▶ **Aim of the exercise**:
When you retype the entries, keep each one exact and leave out the pictures.

+++ Provided information +++

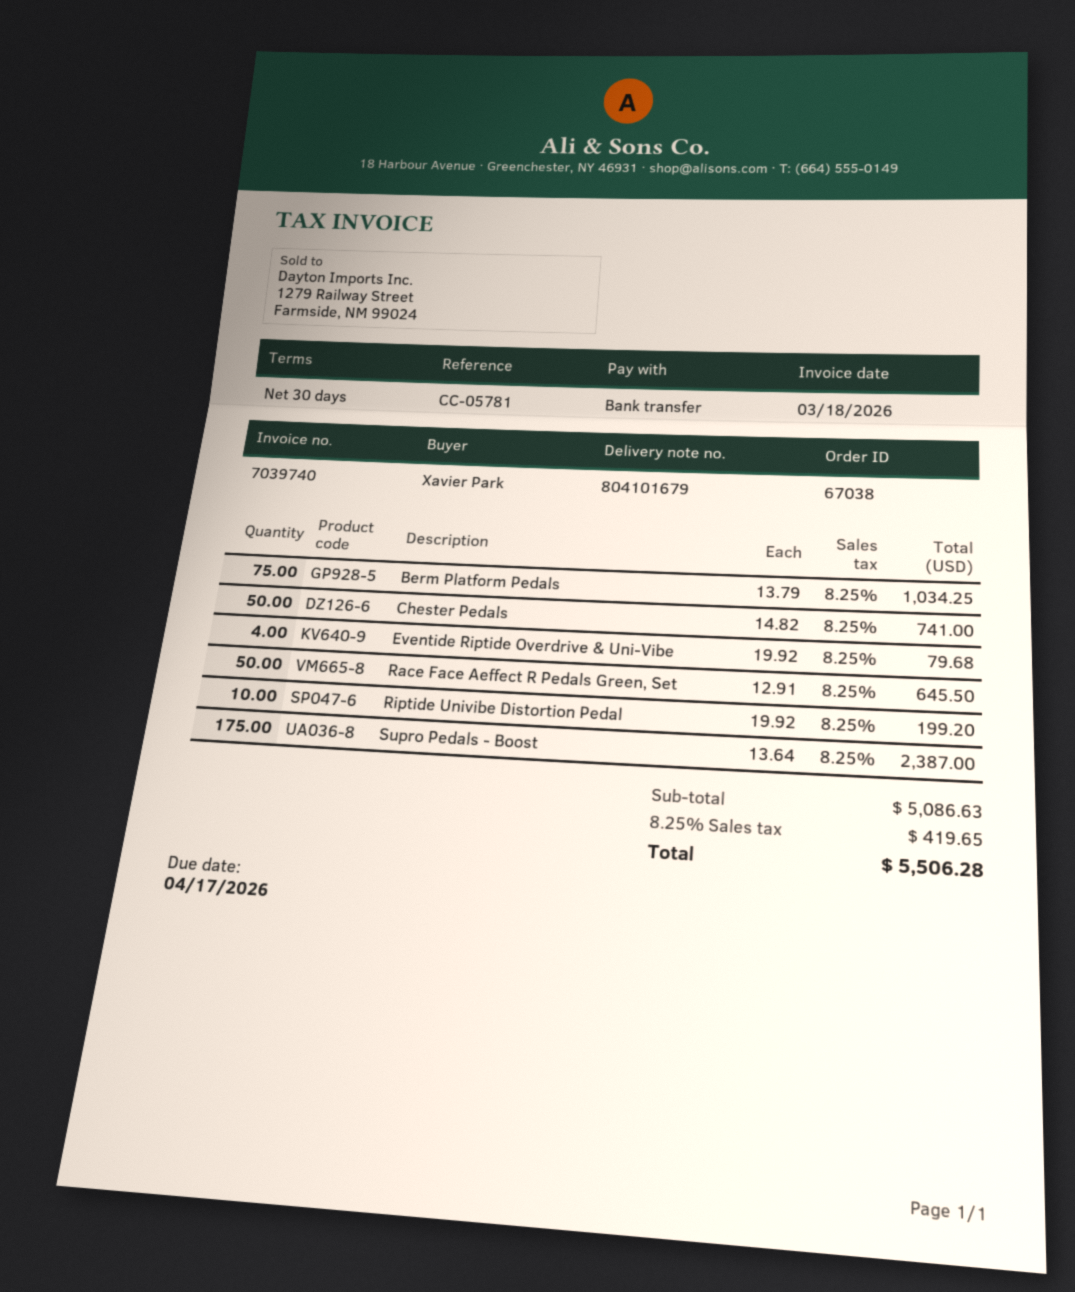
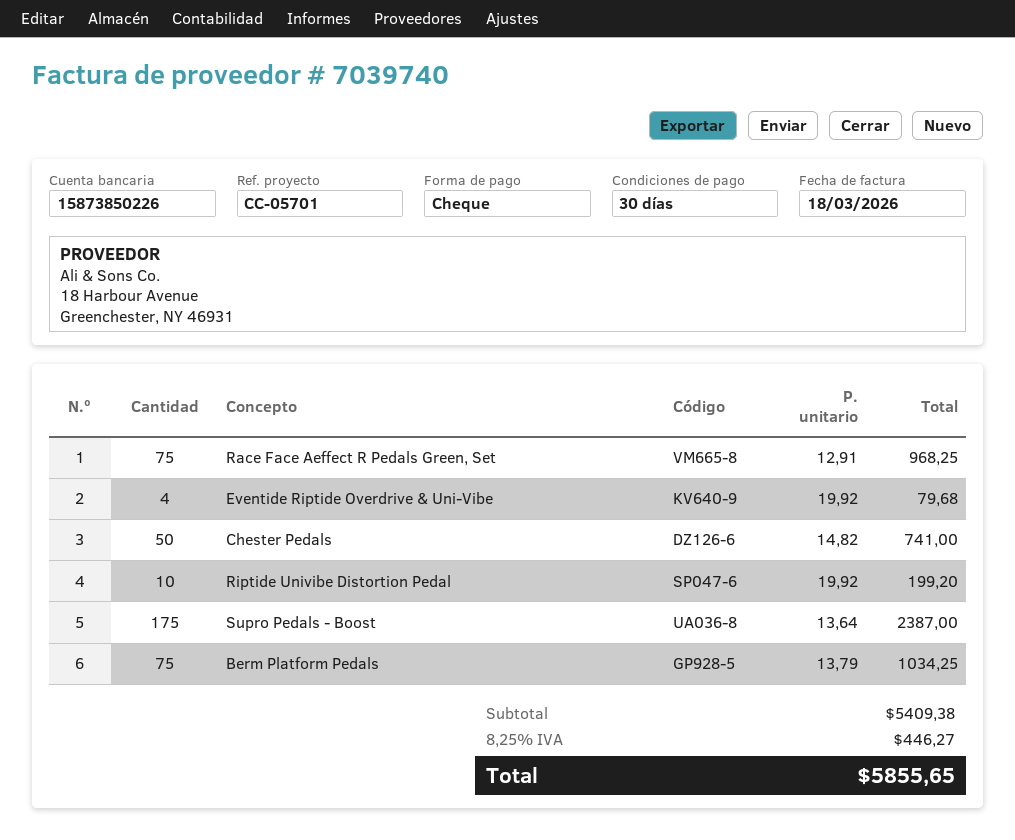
reference: CC-05781 -> CC-05701
payment method: bank transfer -> cheque
Race Face Aeffect R Pedals Green, Set: 50 x 12.91 = 645.50 -> 75 x 12.91 = 968.25
subtotal: 5086.63 -> 5409.38
tax: 8.25% = 419.65 -> 8.25% = 446.27
total: 5506.28 -> 5855.65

+++

▶ **Response for this exercise**:
reference: CC-05781 -> CC-05701
payment method: bank transfer -> cheque
Race Face Aeffect R Pedals Green, Set: 50 x 12.91 = 645.50 -> 75 x 12.91 = 968.25
subtotal: 5086.63 -> 5409.38
tax: 8.25% = 419.65 -> 8.25% = 446.27
total: 5506.28 -> 5855.65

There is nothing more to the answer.